Assignment: Pictures excluded, copy every record that follows exactly as it appears.

── Supplied information ──

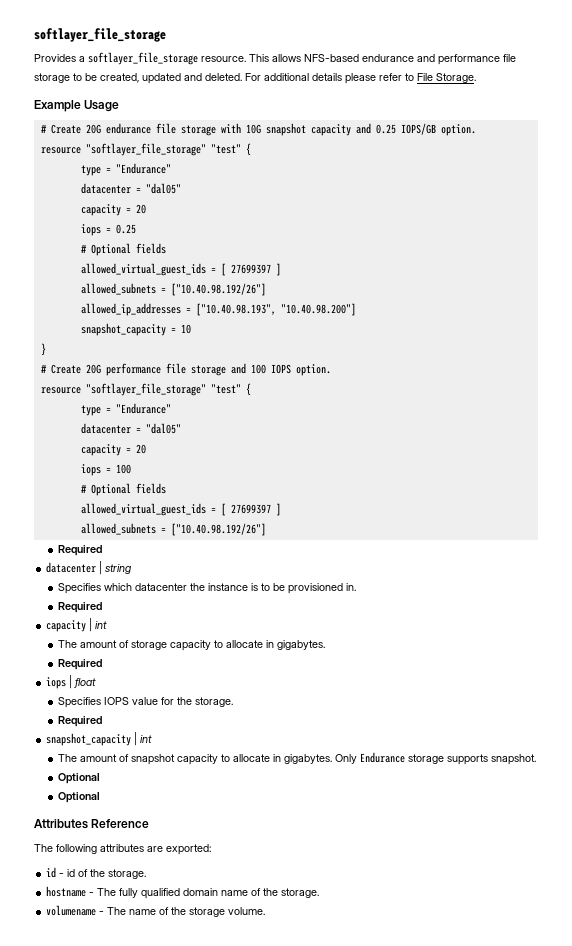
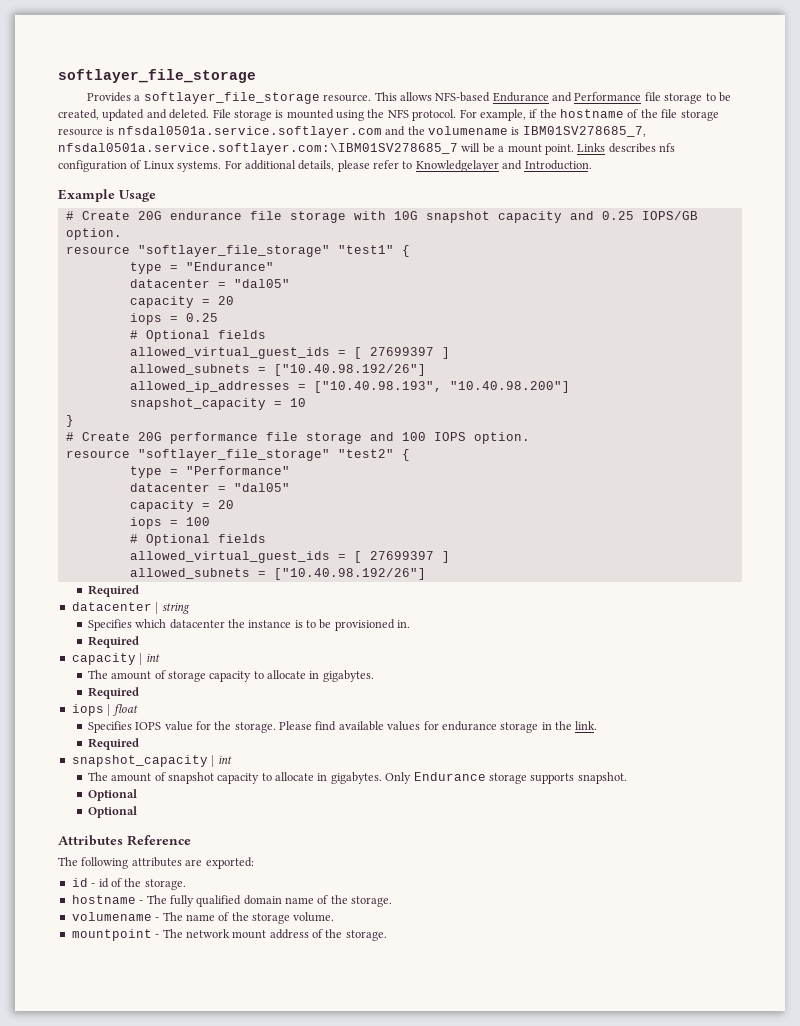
- This allows NFS-based endurance and performance file storage to be created, updated and deleted.
+ This allows NFS-based Endurance and Performance file storage to be created, updated and deleted.
+ File storage is mounted using the NFS protocol. For example, if the hostname of the file storage resource is nfsdal0501a.service.softlayer.com and the volumename is IBM01SV278685_7, nfsdal0501a.service.softlayer.com:\IBM01SV278685_7 will be a mount point. Links describes nfs configuration of Linux systems.
- For additional details please refer to File Storage.
+ For additional details, please refer to Knowledgelayer and Introduction.
  # Create 20G endurance file storage with 10G snapshot capacity and 0.25 IOPS/GB option.
- resource "softlayer_file_storage" "test" {
+ resource "softlayer_file_storage" "test1" {
  # Create 20G performance file storage and 100 IOPS option.
- resource "softlayer_file_storage" "test" {
- type = "Endurance"
+ resource "softlayer_file_storage" "test2" {
+ type = "Performance"
+ Please find available values for endurance storage in the link.
+ mountpoint - The network mount address of the storage.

───

Solution for this problem:
- This allows NFS-based endurance and performance file storage to be created, updated and deleted.
+ This allows NFS-based Endurance and Performance file storage to be created, updated and deleted.
+ File storage is mounted using the NFS protocol. For example, if the hostname of the file storage resource is nfsdal0501a.service.softlayer.com and the volumename is IBM01SV278685_7, nfsdal0501a.service.softlayer.com:\IBM01SV278685_7 will be a mount point. Links describes nfs configuration of Linux systems.
- For additional details please refer to File Storage.
+ For additional details, please refer to Knowledgelayer and Introduction.
  # Create 20G endurance file storage with 10G snapshot capacity and 0.25 IOPS/GB option.
- resource "softlayer_file_storage" "test" {
+ resource "softlayer_file_storage" "test1" {
  # Create 20G performance file storage and 100 IOPS option.
- resource "softlayer_file_storage" "test" {
- type = "Endurance"
+ resource "softlayer_file_storage" "test2" {
+ type = "Performance"
+ Please find available values for endurance storage in the link.
+ mountpoint - The network mount address of the storage.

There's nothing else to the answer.